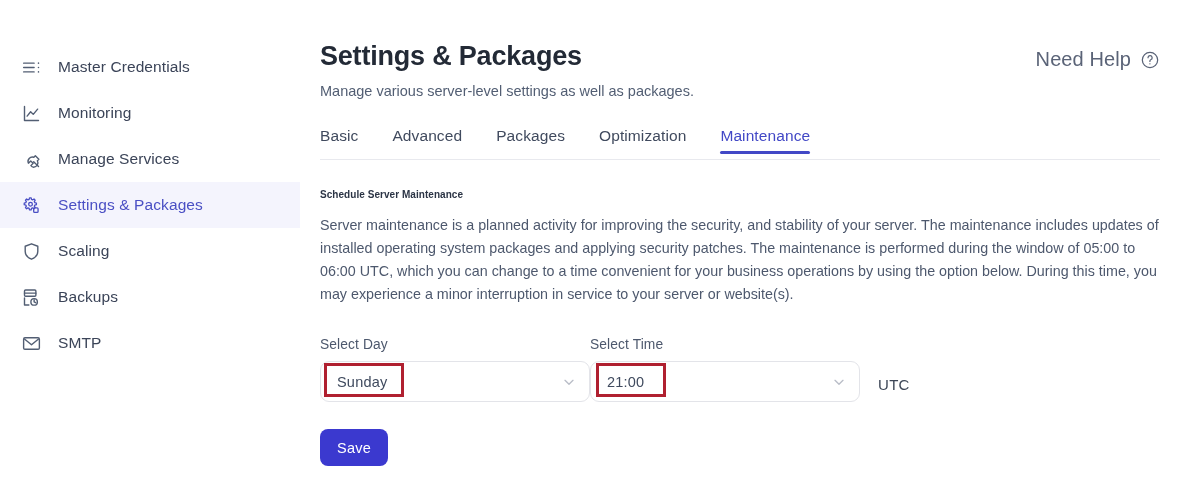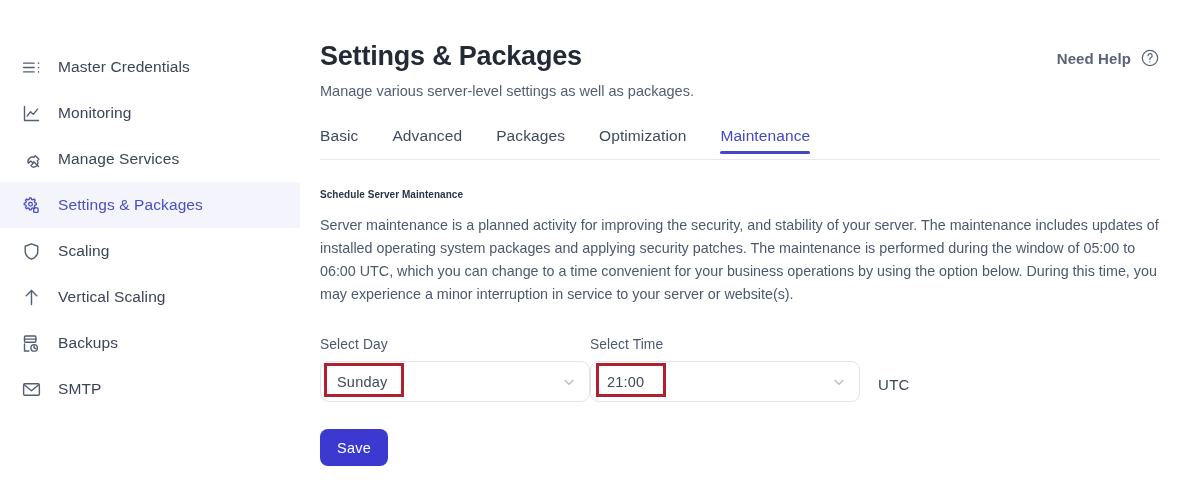"Need Help" #need-help .nh-text { font-size: 15px -> 20px; font-weight: bold -> none }
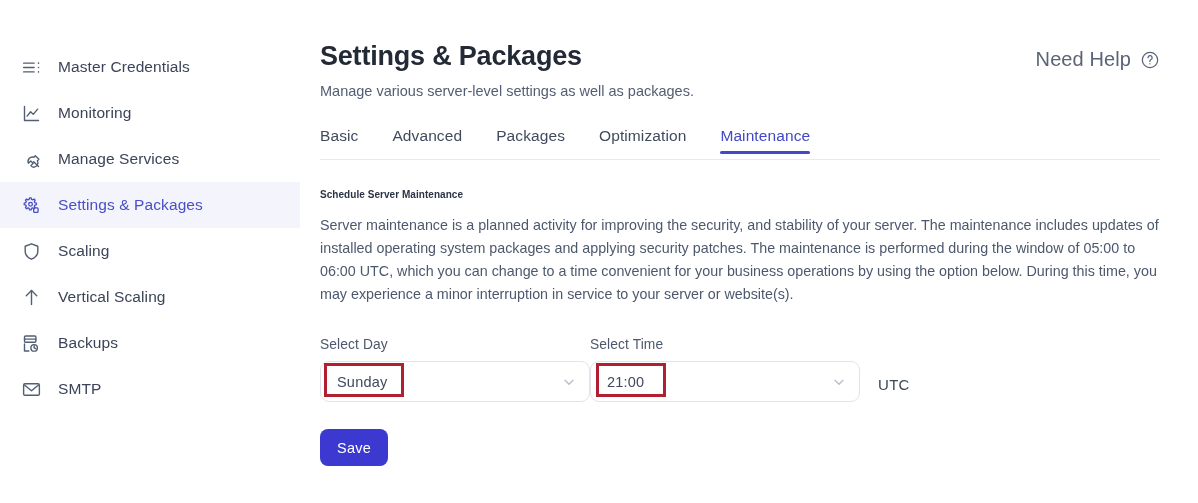"Vertical Scaling" div.nav-item { html: <div> <span> <svg> <line></line> <polyline></polyline> </svg> </span> <span>Vertical Scaling</span> </div> -> none }
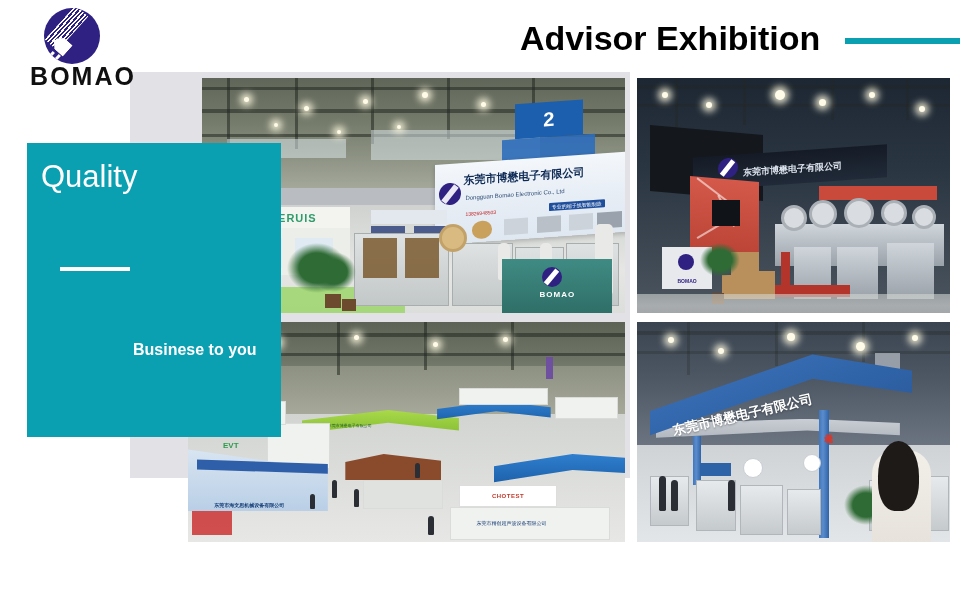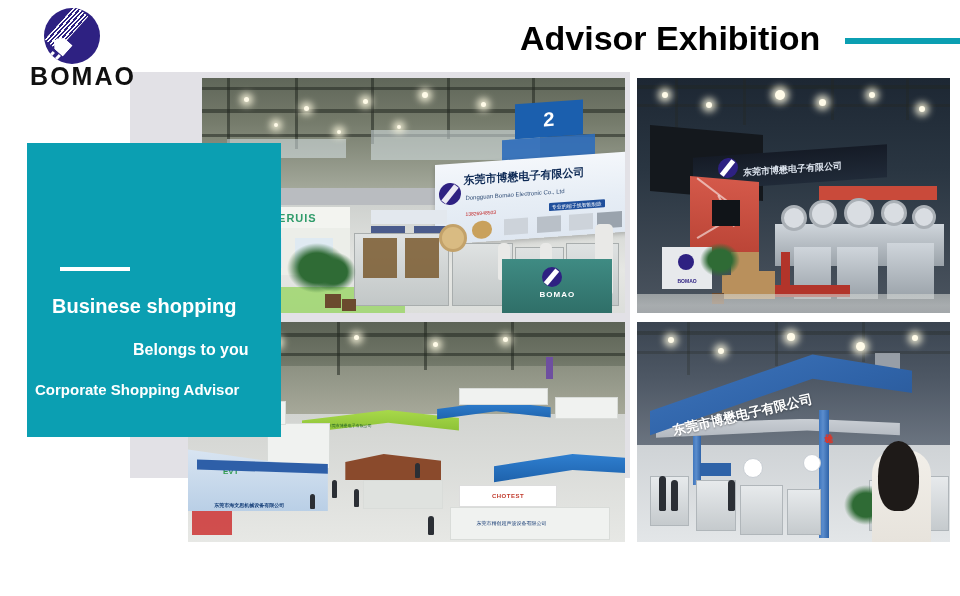"Quality" div.l1 { html: none -> <div>Quality</div> }
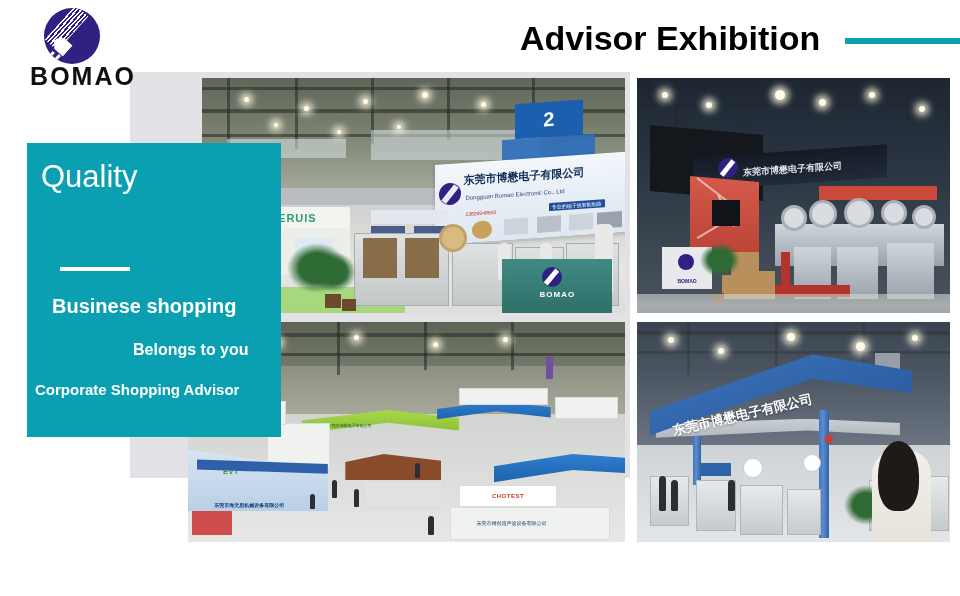"Businese shopping" div.l3 { html: <div>Businese shopping</div> -> none }
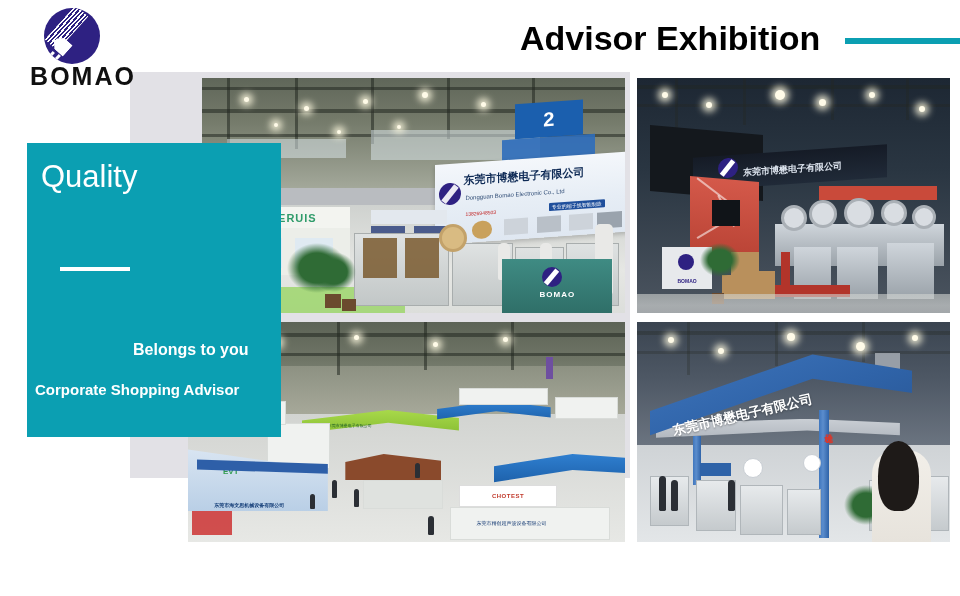"Belongs to you" div.l4 { text: Belongs -> Businese }
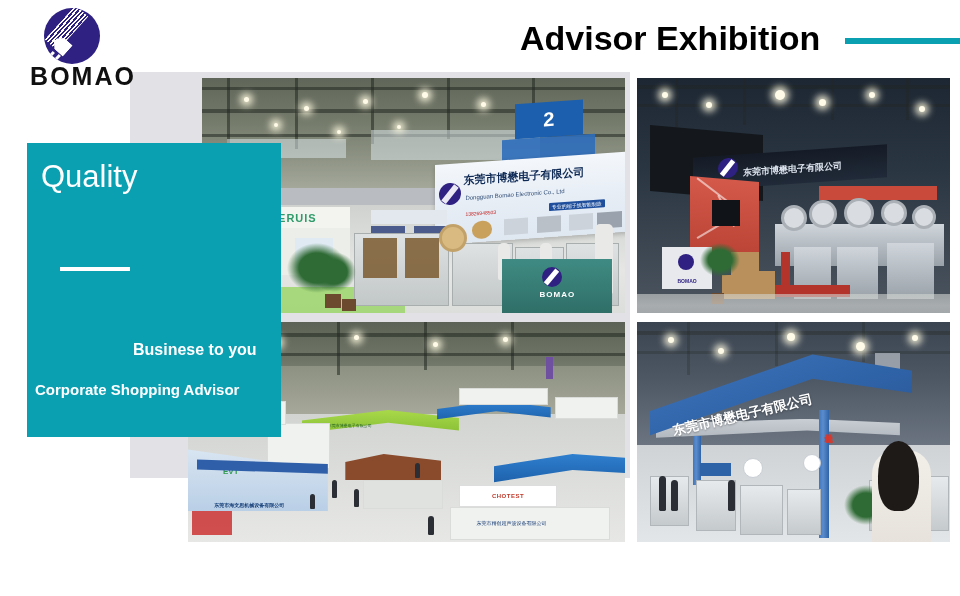"Corporate Shopping Advisor" div.l5 { html: <div>Corporate Shopping Advisor</div> -> none }
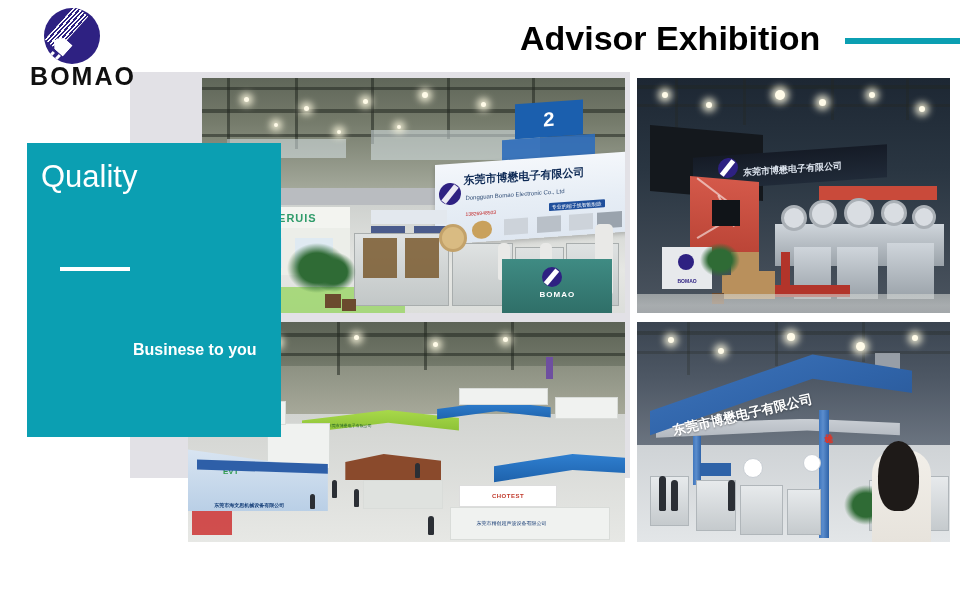"EVT" div.evt { margin-top: 26px -> none }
__________________________________________________
Task goal:
Return, exactly and without extra lines, everything from the line with "html: <div>Corporate Shopping" through the last line of the material above, both included. Pictures must be dropped.

Output below:
"Corporate Shopping Advisor" div.l5 { html: <div>Corporate Shopping Advisor</div> -> none }
"EVT" div.evt { margin-top: 26px -> none }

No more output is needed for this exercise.